───── Dataset entries

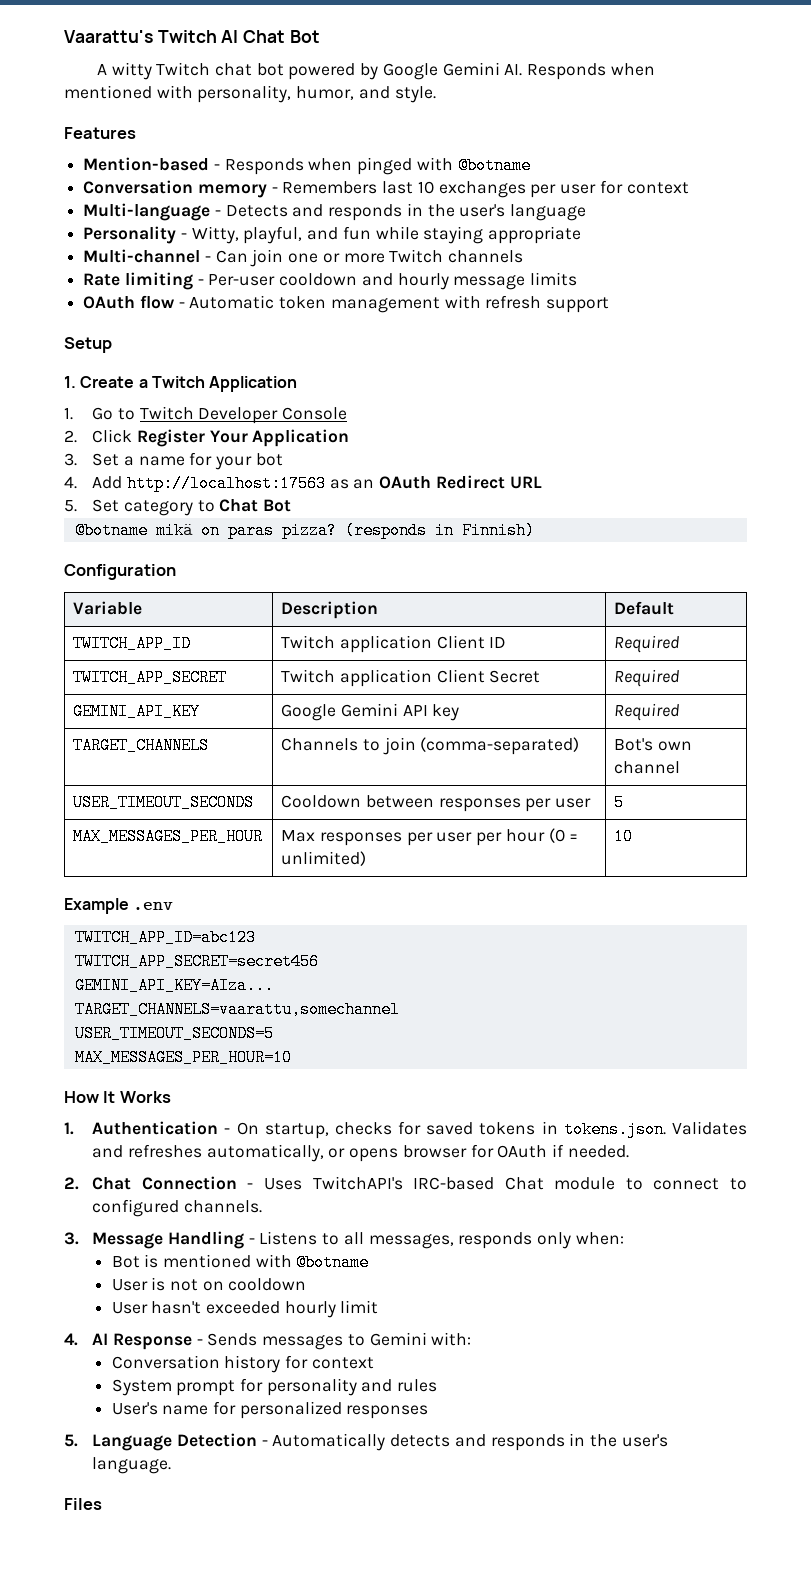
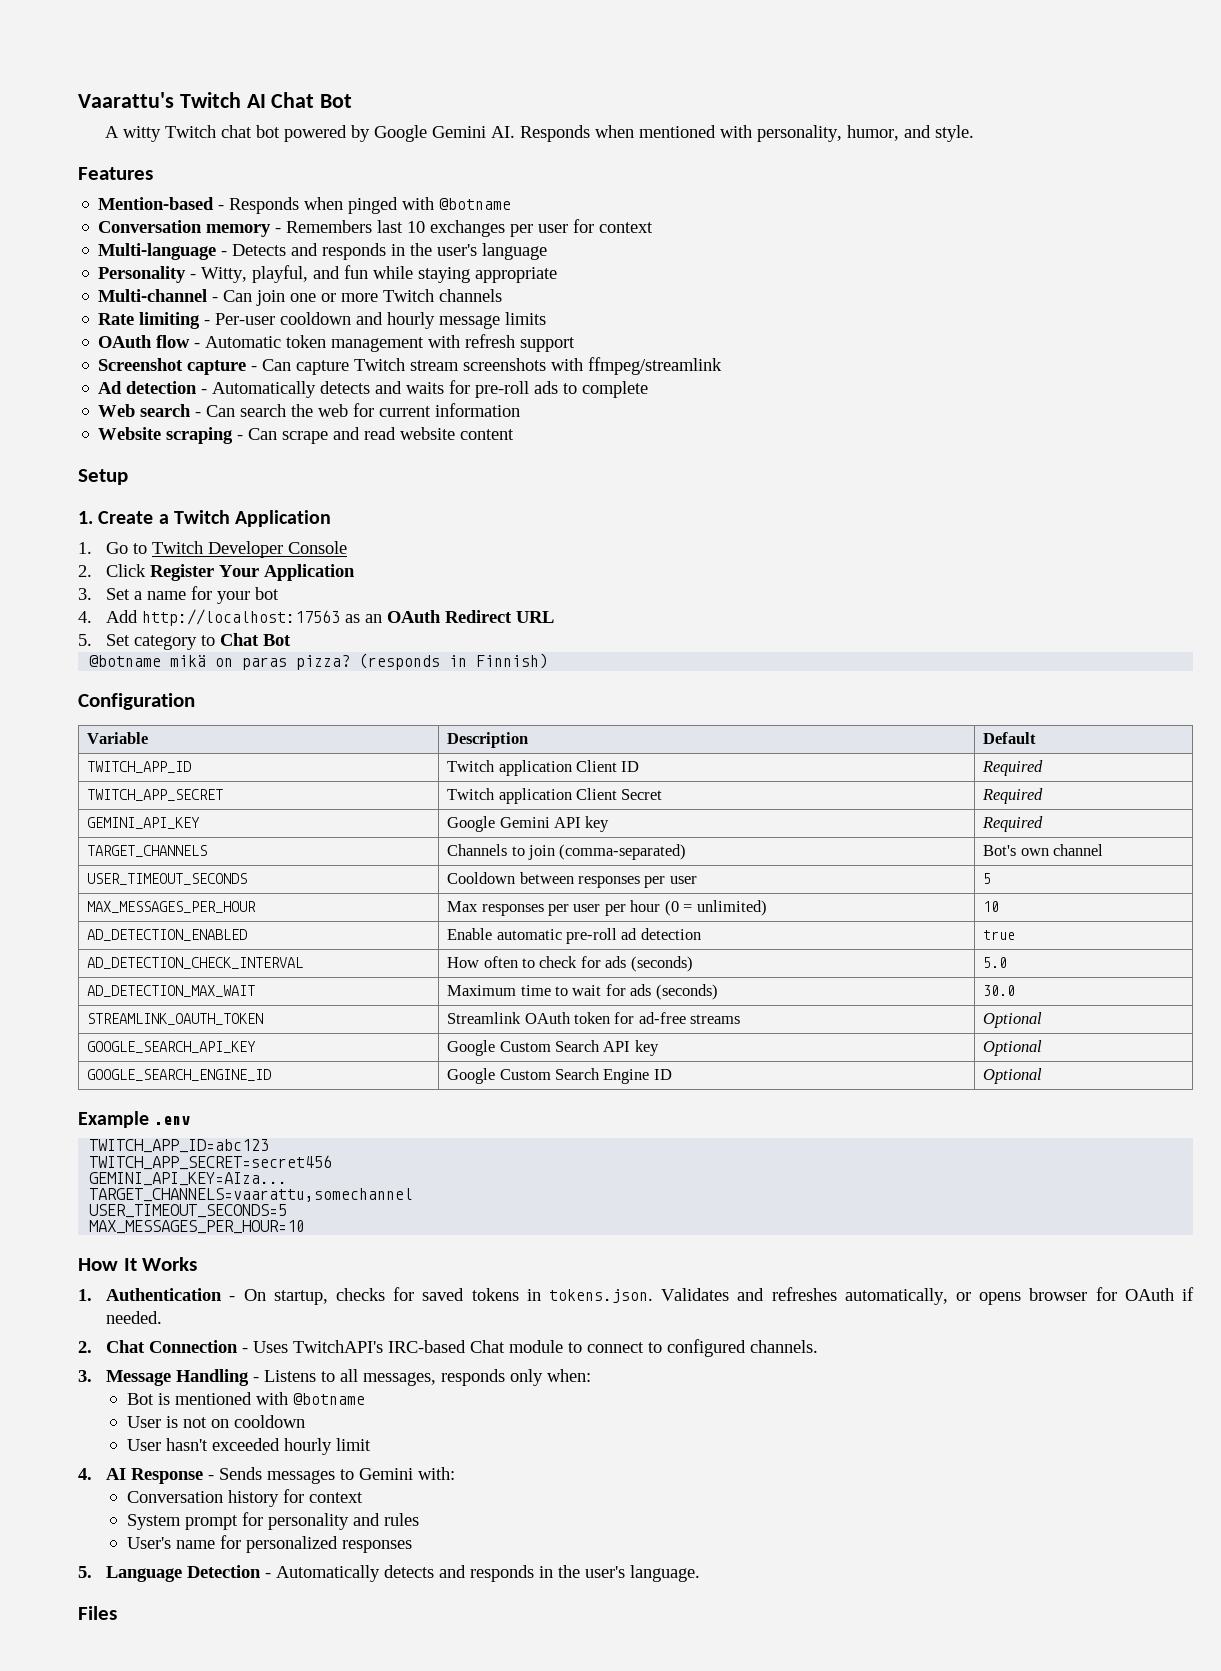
+ Screenshot capture - Can capture Twitch stream screenshots with ffmpeg/streamlink
+ Ad detection - Automatically detects and waits for pre-roll ads to complete
+ Web search - Can search the web for current information
+ Website scraping - Can scrape and read website content
+ AD_DETECTION_ENABLED | Enable automatic pre-roll ad detection | true
+ AD_DETECTION_CHECK_INTERVAL | How often to check for ads (seconds) | 5.0
+ AD_DETECTION_MAX_WAIT | Maximum time to wait for ads (seconds) | 30.0
+ STREAMLINK_OAUTH_TOKEN | Streamlink OAuth token for ad-free streams | Optional
+ GOOGLE_SEARCH_API_KEY | Google Custom Search API key | Optional
+ GOOGLE_SEARCH_ENGINE_ID | Google Custom Search Engine ID | Optional

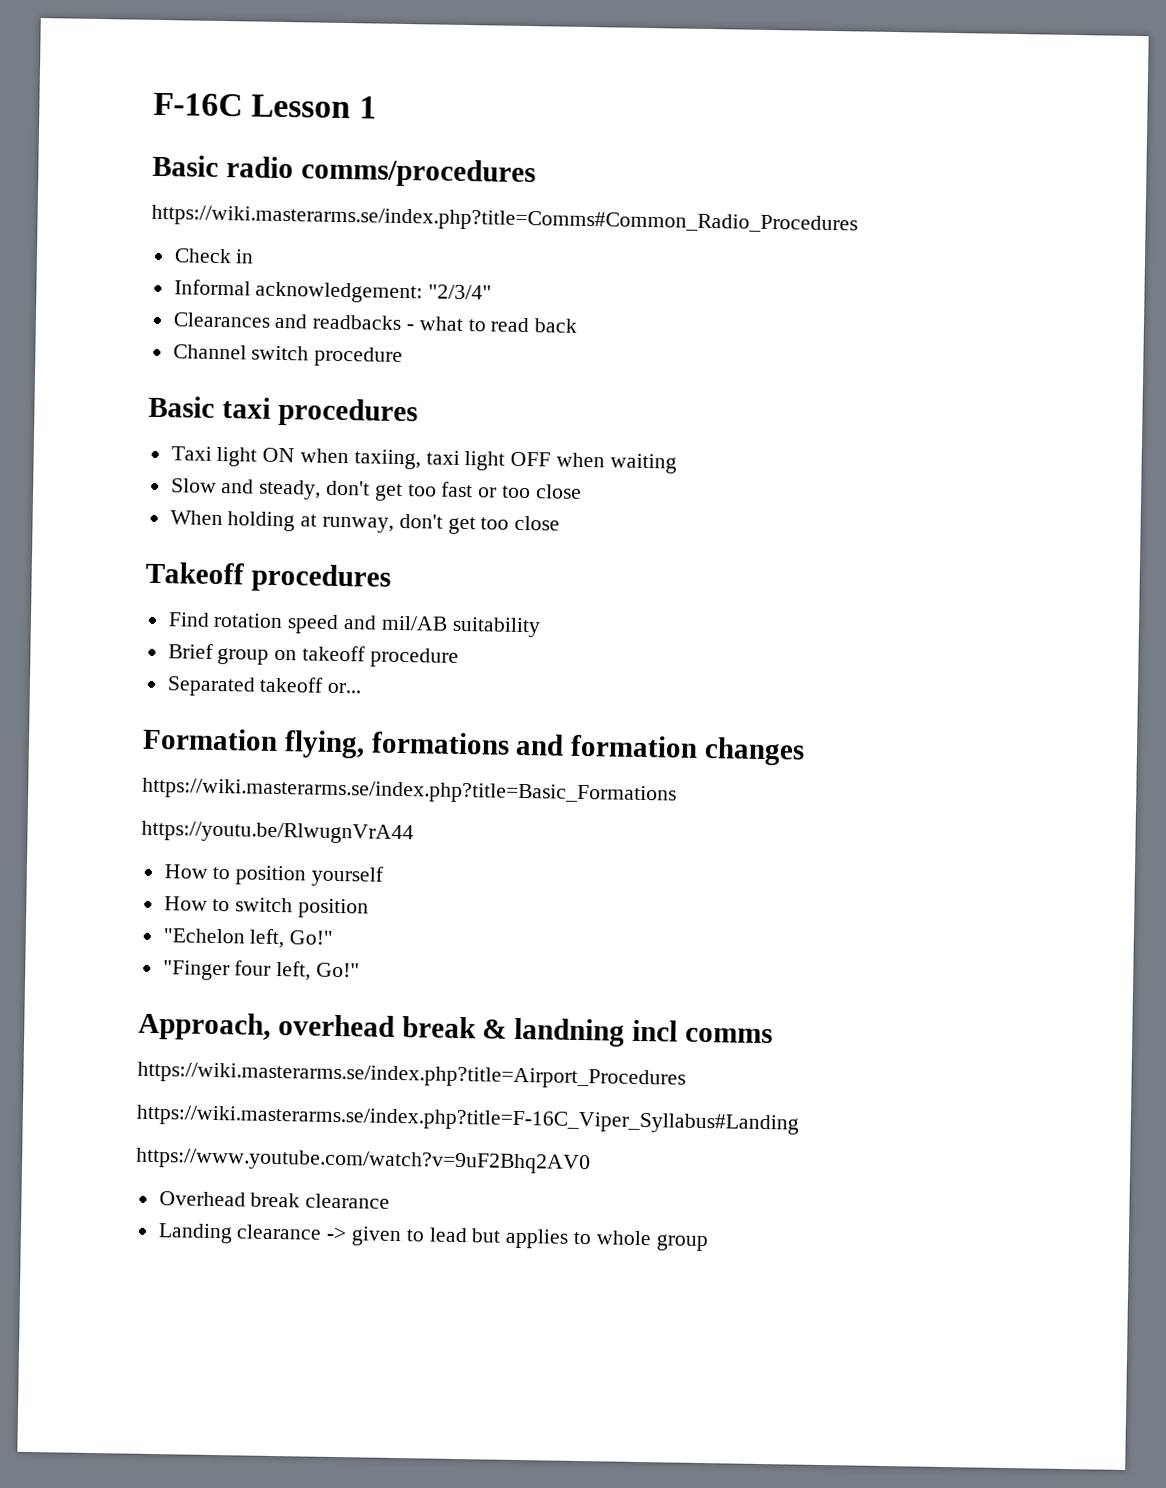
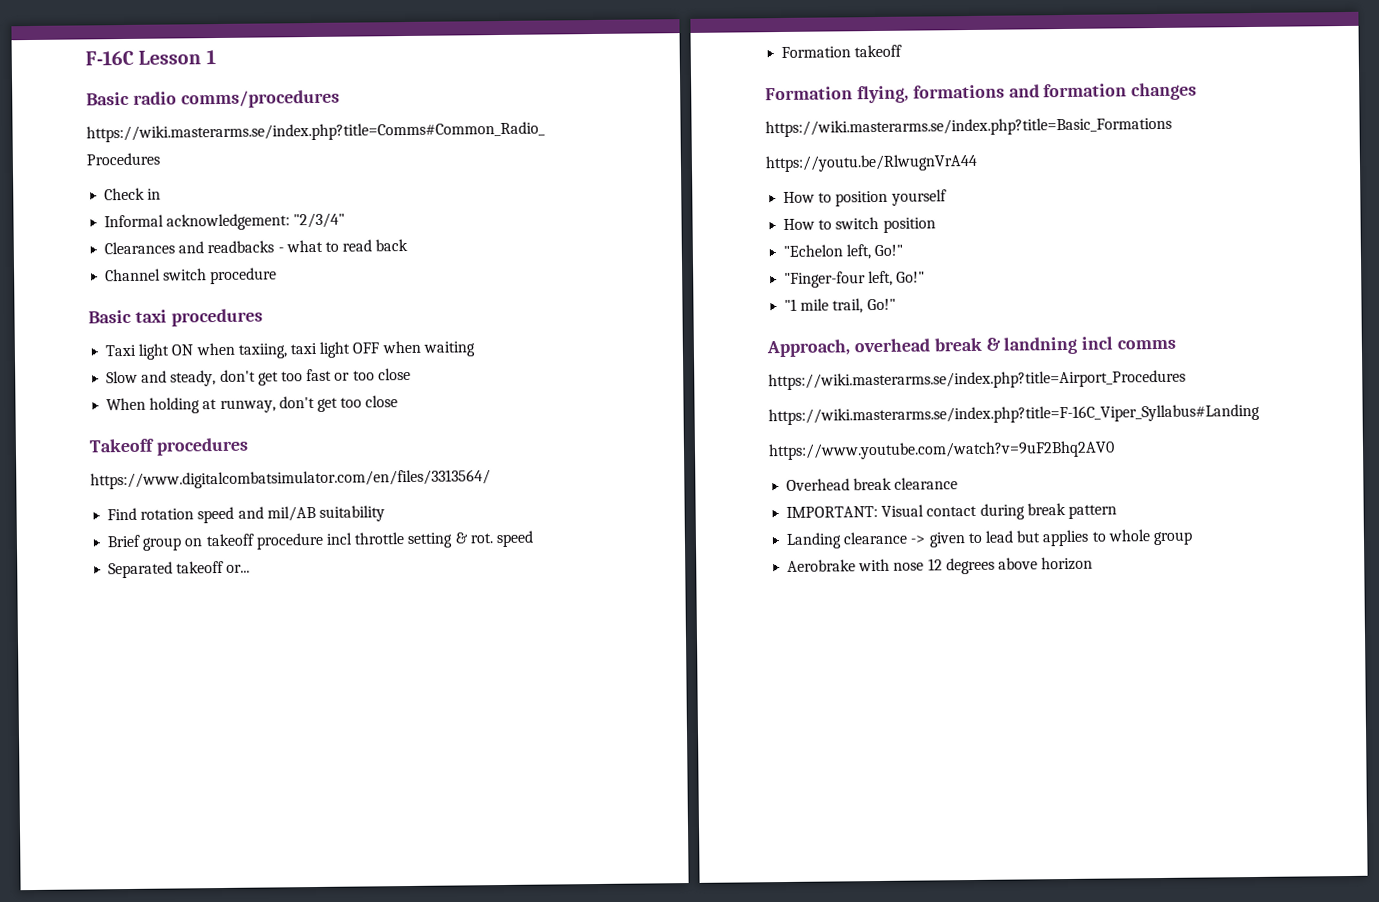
+ https://www.digitalcombatsimulator.com/en/files/3313564/
- Brief group on takeoff procedure
+ Brief group on takeoff procedure incl throttle setting & rot. speed
+ Formation takeoff
- "Finger four left, Go!"
+ "Finger-four left, Go!"
+ "1 mile trail, Go!"
+ IMPORTANT: Visual contact during break pattern
+ Aerobrake with nose 12 degrees above horizon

──────────

*The task*.
What you return should match the records above word for word, minus the pictures.

*Response to this task*.
+ Screenshot capture - Can capture Twitch stream screenshots with ffmpeg/streamlink
+ Ad detection - Automatically detects and waits for pre-roll ads to complete
+ Web search - Can search the web for current information
+ Website scraping - Can scrape and read website content
+ AD_DETECTION_ENABLED | Enable automatic pre-roll ad detection | true
+ AD_DETECTION_CHECK_INTERVAL | How often to check for ads (seconds) | 5.0
+ AD_DETECTION_MAX_WAIT | Maximum time to wait for ads (seconds) | 30.0
+ STREAMLINK_OAUTH_TOKEN | Streamlink OAuth token for ad-free streams | Optional
+ GOOGLE_SEARCH_API_KEY | Google Custom Search API key | Optional
+ GOOGLE_SEARCH_ENGINE_ID | Google Custom Search Engine ID | Optional

+ https://www.digitalcombatsimulator.com/en/files/3313564/
- Brief group on takeoff procedure
+ Brief group on takeoff procedure incl throttle setting & rot. speed
+ Formation takeoff
- "Finger four left, Go!"
+ "Finger-four left, Go!"
+ "1 mile trail, Go!"
+ IMPORTANT: Visual contact during break pattern
+ Aerobrake with nose 12 degrees above horizon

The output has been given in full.